ACE AMERICAN INS. CO. v. KEYSTONE CONSTRUCTION & MAINTENANCE SERVICES, INC.
United States District Court, D. Connecticut.
September 27, 2012.
B. Sprague's Motion to Strike Answer to Third-Party Complaint
Sprague has filed a third-party complaint against Kleen for contractual indemnification and breach of contract (for failure to indemnify). Sprague has now moved to strike certain answers and affirmative defenses to that third-party complaint.
Pursuant to Federal Rule of Civil Procedure 12(f), a court may strike from "any pleading any insufficient defense or any redundant, immaterial, impertinent or scandalous matter." Fed. R. Civ. P. 12(f). "Motions to strike affirmative defenses are generally disfavored." New England Health Care Employees Welfare Fund v. iCare Mgmt., LLC., 792 F.Supp.2d 269, 288 (D. Conn. 2011). In order to prevail on a motion to strike an affirmative defense, Sprague must demonstrate that (1) there is no question of fact that might allow the defense to succeed; (2) there is no substantial question of law that might allow the defense to succeed; and (3) [it] would be prejudiced by the inclusion of the defense." Id. (internal quotations omitted).
In Count One of its third-party complaint, Sprague made a claim for contractual indemnification.
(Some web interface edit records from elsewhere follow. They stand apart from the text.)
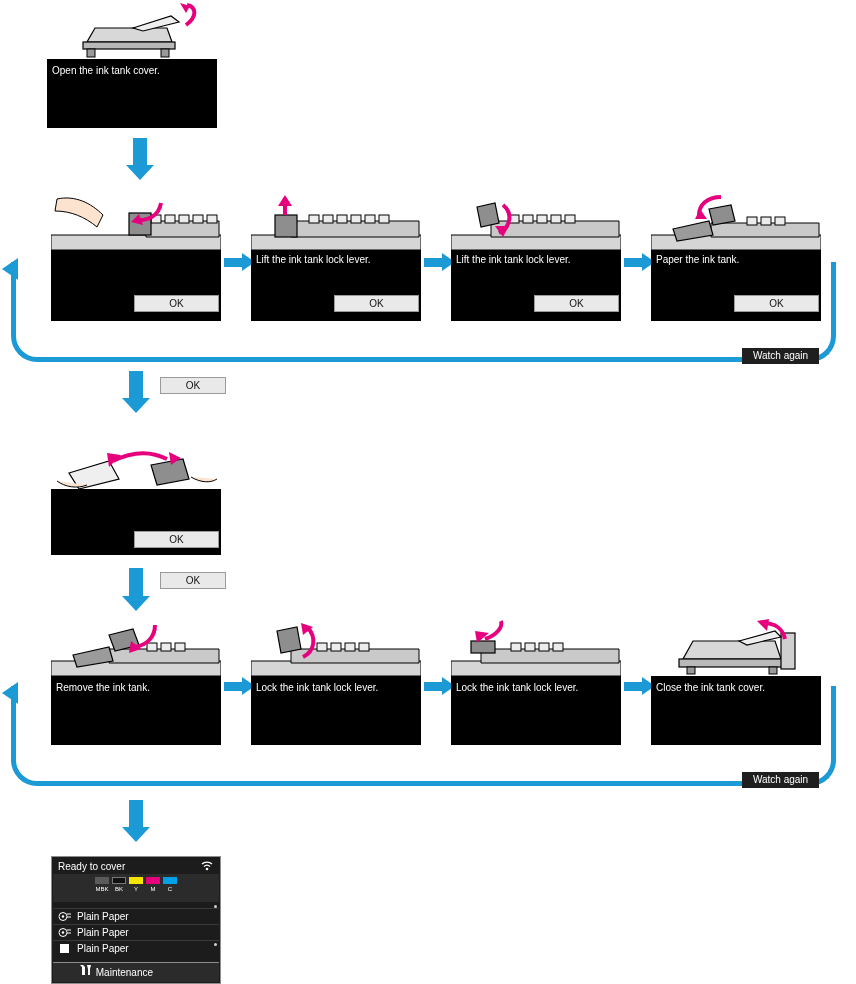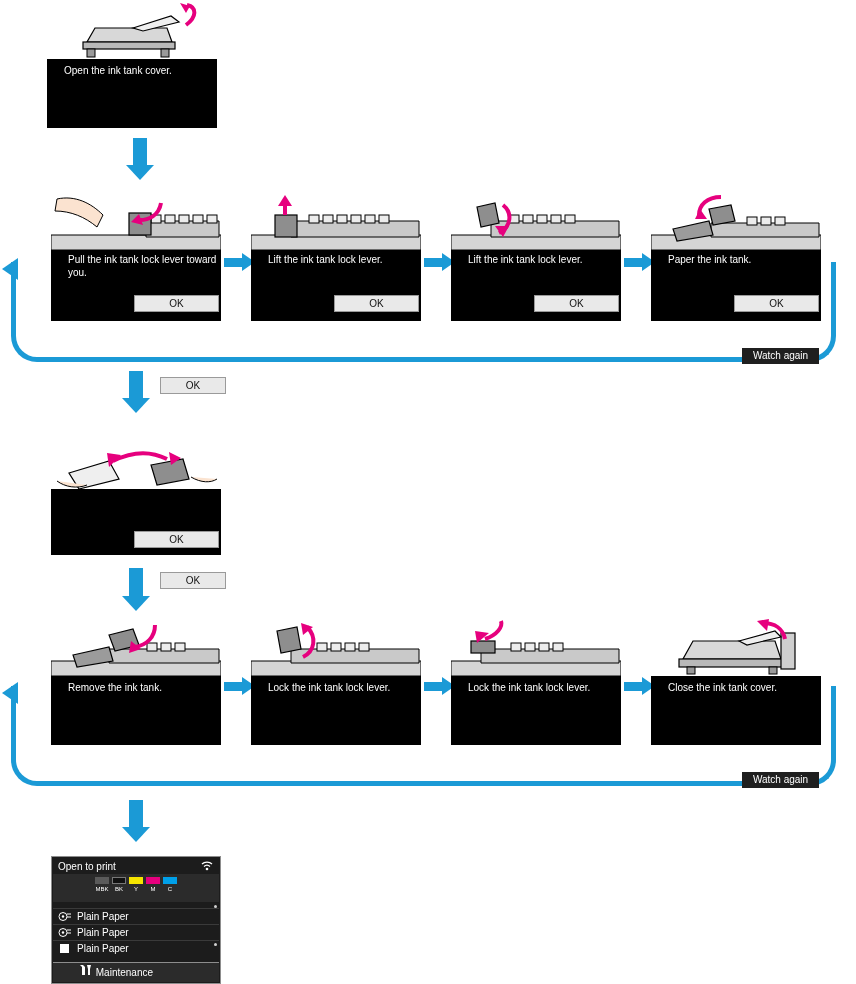--- a/index.html
+++ b/index.html
@@ -39,7 +39,6 @@
     box-sizing: border-box;
     width: 100%;
     text-align: left;
-    margin-left: 12px;
   }
   .okbtn {
     position: absolute;

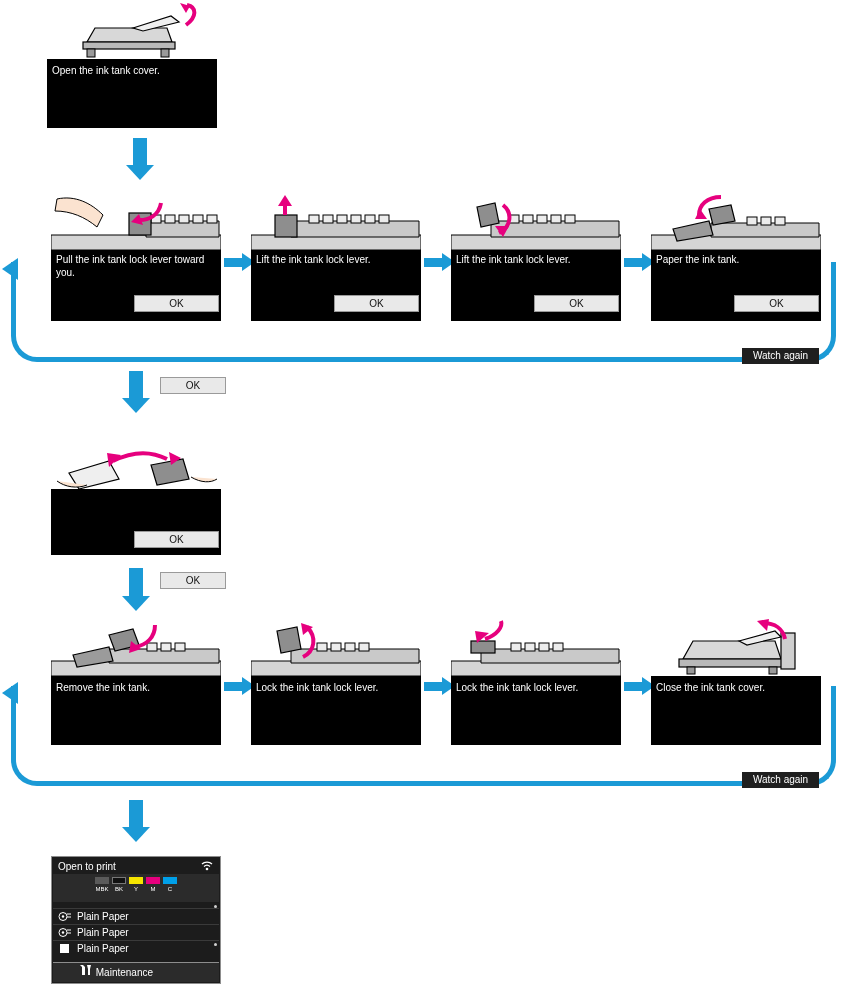--- a/index.html
+++ b/index.html
@@ -274,7 +274,6 @@
       <path d="M88 21 L80 29 L92 32 Z" fill="#e6007e"></path>
     </svg>
   </div>
-  <div class="caption" style="top:60px;">Pull the ink tank lock lever toward you.</div>
   <div class="okbtn" style="left:83px; top:102px; width:85px;">OK</div>
 </div>
 

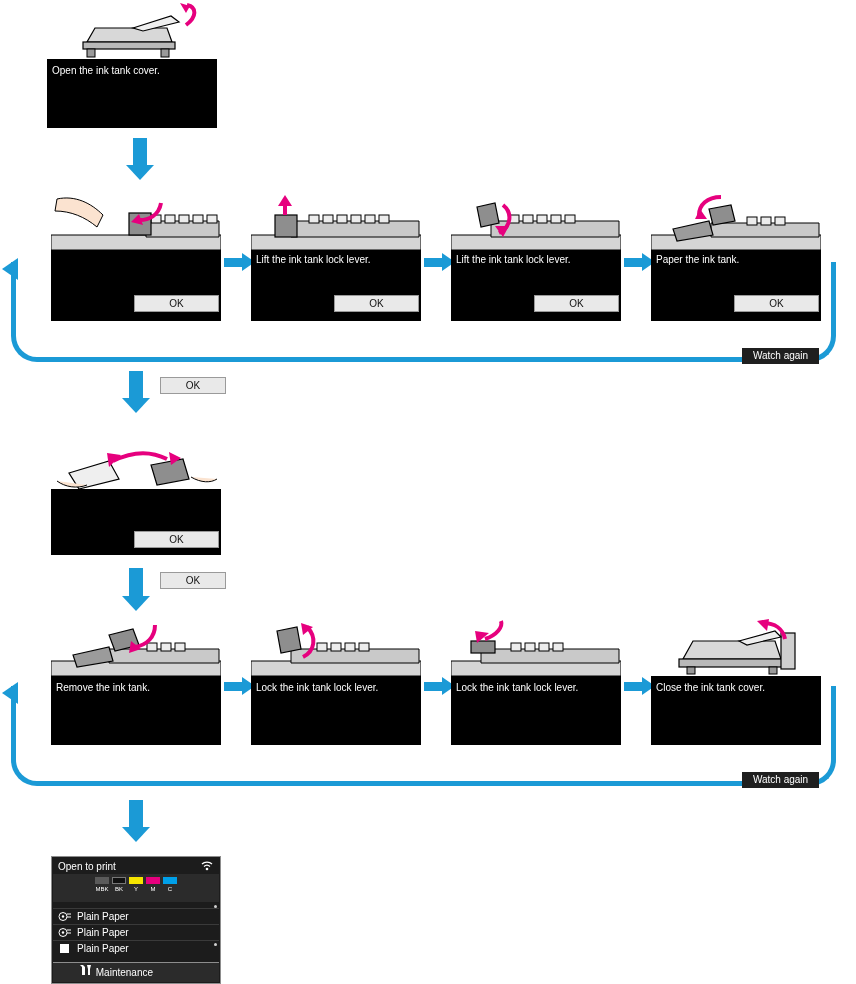--- a/index.html
+++ b/index.html
@@ -463,7 +463,7 @@
 <div class="arrow-down" style="left:129px; top:800px; height:28px;"></div>
 
 <div class="status-screen" style="left:51px; top:856px; width:170px; height:128px;">
-  <div class="status-title">Open to print</div>
+  <div class="status-title">Ready to cover</div>
   <div class="wifi-icon">
     <svg width="14" height="11" viewBox="0 0 14 11">
       <path d="M2 4 C4.5 1.5 9.5 1.5 12 4" fill="none" stroke="#ffffff" stroke-width="1.2"></path>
In response to many of the allegations in Count One, Kleen admits that Sprague has quoted the contract language, but states that "[i]n further answer it denies that Section [8.1 and 8.3 of the Agreement] appl[y] to the claims asserted against Sprague by Kleen's insurers because Sprague knowingly sold its gas to Kleen for gas blows which was an ultra-hazardous and/or inherently dangerous use of its product and its conduct was reckless, wanton and/or willful as more specifically set forth in its Affirmative Defenses." See ¶¶ 6, 7, 9, 10. Other paragraphs in the answer to Count One also state that Kleen's conduct was reckless because gas blows are inherently dangerous. See ¶¶ 13, 14.
Sprague argues that these allegations are "improper, untrue, self-serving, presumptuous and possibly prejudicial, [and] not proper for an Answer." Sprague's Mot. to Strike at 4. Sprague also argues that to the extent these allegations survive, they are redundant and should be stricken.
At the end of its answer to Count One, Kleen states that "WHEREFORE the Third-Party Defendant Kleen Energy Systems, LLC denies that the Third-Party Plaintiff is entitled to the requested relief and it moves for judgment in its favor of no cause for action together with its costs and attorneys' fees so wrongfully sustained." Sprague argues that it is improper for Kleen to attempt to move for judgment in its answer, and that those portions of the "Wherefore" clause should be stricken.
In Count Two of its third-party complaint, Sprague made a claim for breach of contract. In its answer, Kleen incorporated paragraphs 1-17 of its answer to Count One. Sprague argues that paragraphs 6, 7, 9, 10, 13, and 14 of Count Two should be stricken for the same reasons they should be stricken from Count One.